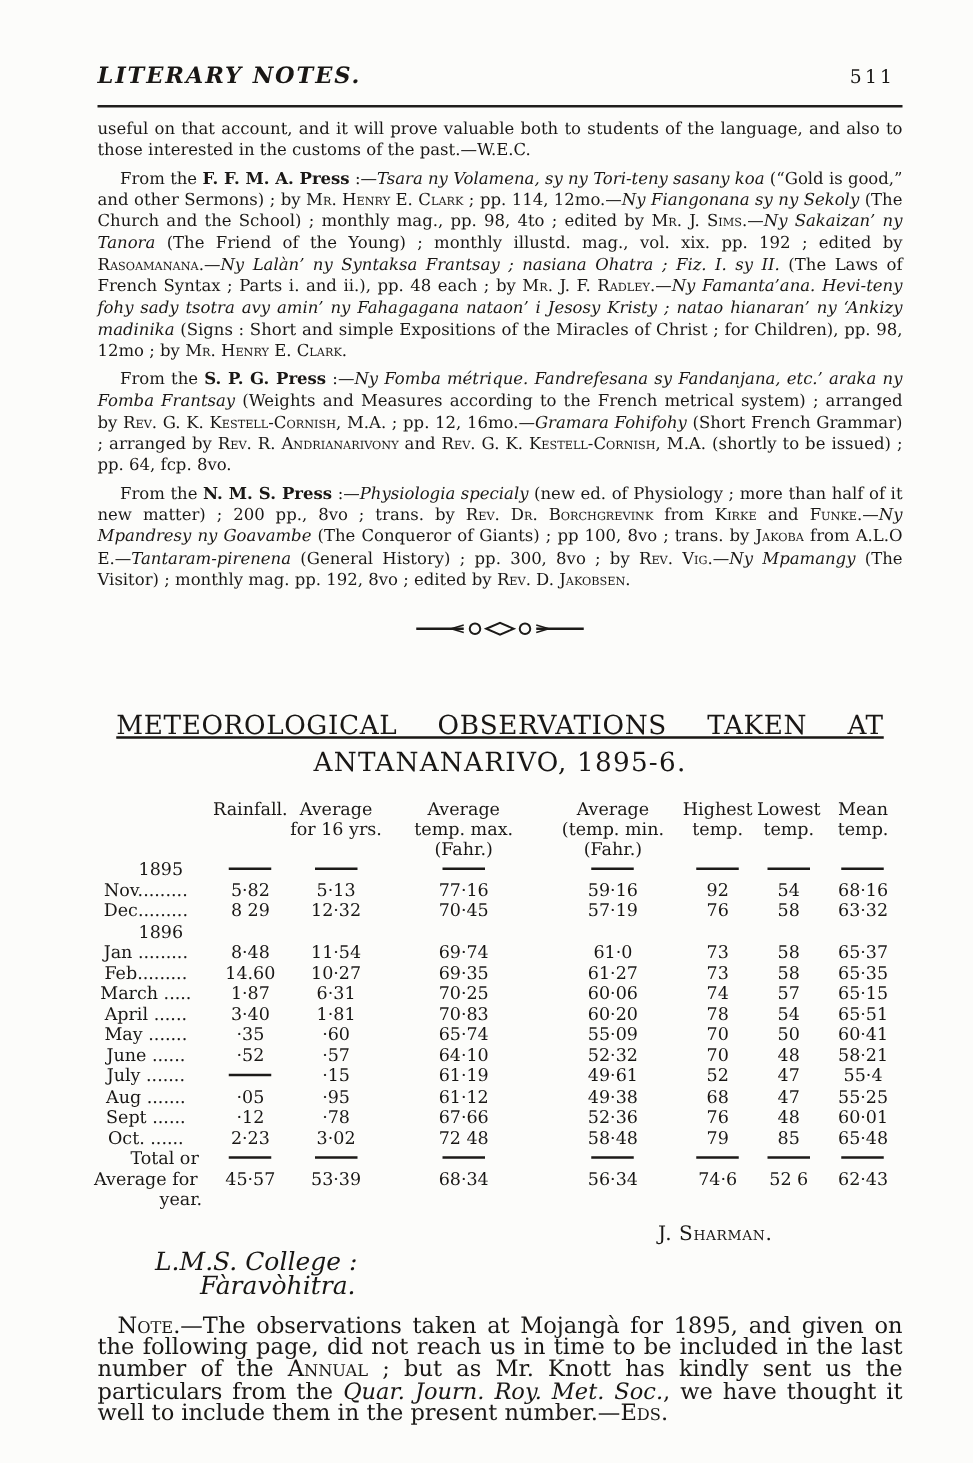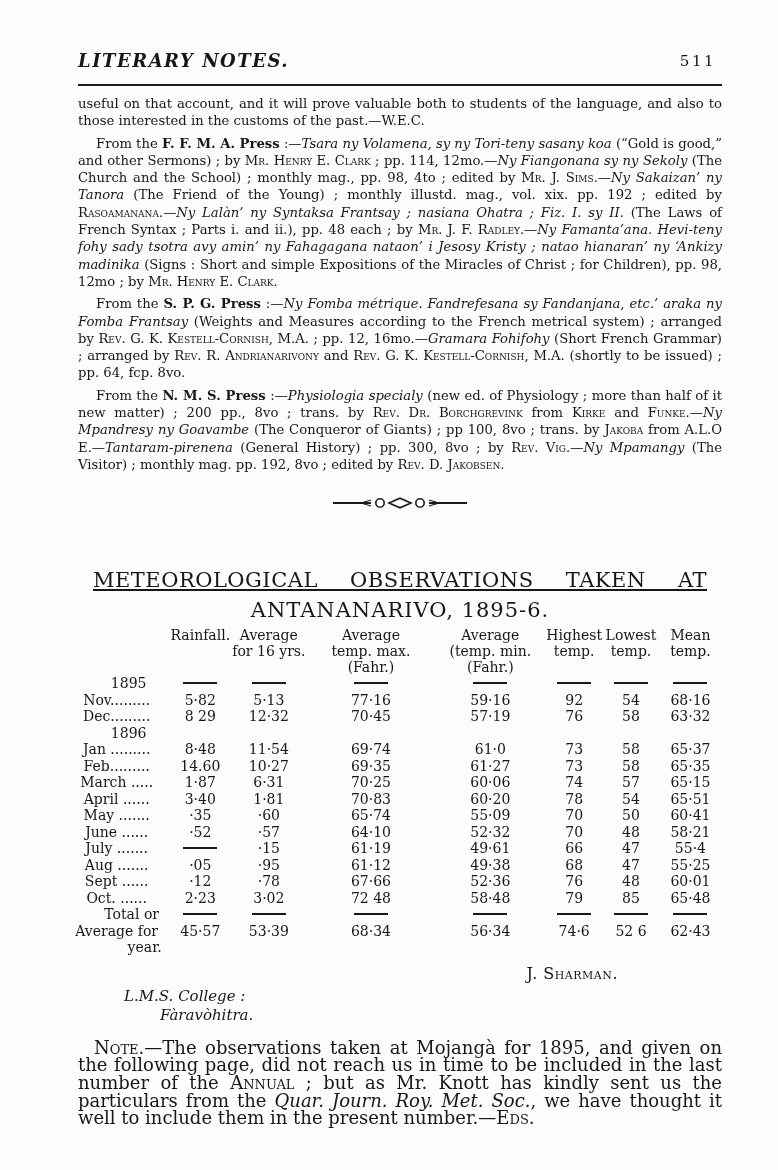--- a/index.html
+++ b/index.html
@@ -15,30 +15,30 @@
   .head-rule{border:none;border-top:2.2px solid #201e1c;margin:13px 0 9px 0;}
   p.body-par{font-size:13.2px;line-height:17.3px;text-align:justify;margin:0 0 5px 0;}
   p.indent{text-indent:18px;}
   .sc{font-variant:small-caps;}
   .it{font-style:italic;}
   .bd{font-weight:bold;}
   .ornament{text-align:center;margin-top:22px;}
   .title{margin-top:50px;font-size:21px;line-height:30px;}
   .title-l1{width:614px;margin:0 auto;text-align:justify;text-align-last:justify;letter-spacing:0.5px;text-decoration:underline;}
   .title-l2{text-align:center;letter-spacing:1px;}
-  table.met{border-collapse:collapse;margin-top:2px;margin-left:-14px;font-size:14px;table-layout:fixed;}
+  table.met{border-collapse:collapse;margin-top:15px;margin-left:-14px;font-size:14px;table-layout:fixed;}
   table.met th{font-weight:normal;text-align:center;vertical-align:top;line-height:16px;font-size:14px;padding:0;}
   table.met td{text-align:center;line-height:16.5px;padding:0;white-space:nowrap;}
   td.month{text-align:left;}
   .year-label{padding-left:24px;display:inline-block;}
   .total-label{padding-left:30px;display:inline-block;}
   .yearword-label{padding-left:56px;display:inline-block;}
   .rule-mark{display:inline-block;width:34px;border-top:2px solid #1c1a18;vertical-align:middle;margin-bottom:3px;}
   .signature{text-align:right;padding-right:104px;font-variant:small-caps;font-size:16px;margin-top:8px;letter-spacing:0.5px;}
-  .college{margin-top:4px;margin-left:46px;font-style:italic;font-size:15px;line-height:19px;}
+  .college{margin-top:4px;margin-left:46px;font-style:italic;font-size:20px;line-height:19px;}
   .college-l2{margin-left:36px;}
   .note{margin-top:14px;font-size:18px;line-height:17.6px;text-align:justify;text-indent:16px;}
 </style>
 </head>
 <body>
 
 <div class="page">
 
   <div class="running-head">LITERARY NOTES.</div>
   <div class="page-number">511</div>
@@ -191,21 +191,21 @@
           <td>70</td>
           <td>48</td>
           <td>58·21</td>
         </tr>
         <tr>
           <td class="month"><span>July .......</span></td>
           <td><span class="rule-mark"></span></td>
           <td>·15</td>
           <td>61·19</td>
           <td>49·61</td>
-          <td>66</td>
+          <td>52</td>
           <td>47</td>
           <td>55·4</td>
         </tr>
         <tr>
           <td class="month"><span>Aug .......</span></td>
           <td>·05</td>
           <td>·95</td>
           <td>61·12</td>
           <td>49·38</td>
           <td>68</td>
● ● ●
• **WHAT IS NEEDED**: Send back every line above exactly, skipping all pictures.

• **SOLVED PROBLEM**:
--- a/index.html
+++ b/index.html
@@ -15,30 +15,30 @@
   .head-rule{border:none;border-top:2.2px solid #201e1c;margin:13px 0 9px 0;}
   p.body-par{font-size:13.2px;line-height:17.3px;text-align:justify;margin:0 0 5px 0;}
   p.indent{text-indent:18px;}
   .sc{font-variant:small-caps;}
   .it{font-style:italic;}
   .bd{font-weight:bold;}
   .ornament{text-align:center;margin-top:22px;}
   .title{margin-top:50px;font-size:21px;line-height:30px;}
   .title-l1{width:614px;margin:0 auto;text-align:justify;text-align-last:justify;letter-spacing:0.5px;text-decoration:underline;}
   .title-l2{text-align:center;letter-spacing:1px;}
-  table.met{border-collapse:collapse;margin-top:2px;margin-left:-14px;font-size:14px;table-layout:fixed;}
+  table.met{border-collapse:collapse;margin-top:15px;margin-left:-14px;font-size:14px;table-layout:fixed;}
   table.met th{font-weight:normal;text-align:center;vertical-align:top;line-height:16px;font-size:14px;padding:0;}
   table.met td{text-align:center;line-height:16.5px;padding:0;white-space:nowrap;}
   td.month{text-align:left;}
   .year-label{padding-left:24px;display:inline-block;}
   .total-label{padding-left:30px;display:inline-block;}
   .yearword-label{padding-left:56px;display:inline-block;}
   .rule-mark{display:inline-block;width:34px;border-top:2px solid #1c1a18;vertical-align:middle;margin-bottom:3px;}
   .signature{text-align:right;padding-right:104px;font-variant:small-caps;font-size:16px;margin-top:8px;letter-spacing:0.5px;}
-  .college{margin-top:4px;margin-left:46px;font-style:italic;font-size:15px;line-height:19px;}
+  .college{margin-top:4px;margin-left:46px;font-style:italic;font-size:20px;line-height:19px;}
   .college-l2{margin-left:36px;}
   .note{margin-top:14px;font-size:18px;line-height:17.6px;text-align:justify;text-indent:16px;}
 </style>
 </head>
 <body>
 
 <div class="page">
 
   <div class="running-head">LITERARY NOTES.</div>
   <div class="page-number">511</div>
@@ -191,21 +191,21 @@
           <td>70</td>
           <td>48</td>
           <td>58·21</td>
         </tr>
         <tr>
           <td class="month"><span>July .......</span></td>
           <td><span class="rule-mark"></span></td>
           <td>·15</td>
           <td>61·19</td>
           <td>49·61</td>
-          <td>66</td>
+          <td>52</td>
           <td>47</td>
           <td>55·4</td>
         </tr>
         <tr>
           <td class="month"><span>Aug .......</span></td>
           <td>·05</td>
           <td>·95</td>
           <td>61·12</td>
           <td>49·38</td>
           <td>68</td>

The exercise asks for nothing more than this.